- [Activity] Exactly as written, copy the lines that run from the start of the data below to the line containing "text: Number ->", both ends included.

****

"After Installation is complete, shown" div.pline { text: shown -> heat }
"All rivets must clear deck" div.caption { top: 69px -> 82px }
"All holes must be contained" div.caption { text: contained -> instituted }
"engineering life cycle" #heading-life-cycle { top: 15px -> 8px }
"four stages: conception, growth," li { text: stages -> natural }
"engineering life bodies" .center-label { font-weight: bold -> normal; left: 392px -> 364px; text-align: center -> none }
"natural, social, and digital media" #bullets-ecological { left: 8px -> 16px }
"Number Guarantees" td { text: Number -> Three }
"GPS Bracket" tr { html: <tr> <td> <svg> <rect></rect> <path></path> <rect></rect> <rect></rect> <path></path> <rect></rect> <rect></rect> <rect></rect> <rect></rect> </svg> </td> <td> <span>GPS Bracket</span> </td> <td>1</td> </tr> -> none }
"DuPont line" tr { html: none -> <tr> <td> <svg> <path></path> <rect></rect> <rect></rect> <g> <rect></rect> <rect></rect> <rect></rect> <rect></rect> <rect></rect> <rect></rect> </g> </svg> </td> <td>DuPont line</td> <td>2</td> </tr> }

****

- [Task result]
"After Installation is complete, shown" div.pline { text: shown -> heat }
"All rivets must clear deck" div.caption { top: 69px -> 82px }
"All holes must be contained" div.caption { text: contained -> instituted }
"engineering life cycle" #heading-life-cycle { top: 15px -> 8px }
"four stages: conception, growth," li { text: stages -> natural }
"engineering life bodies" .center-label { font-weight: bold -> normal; left: 392px -> 364px; text-align: center -> none }
"natural, social, and digital media" #bullets-ecological { left: 8px -> 16px }
"Number Guarantees" td { text: Number -> Three }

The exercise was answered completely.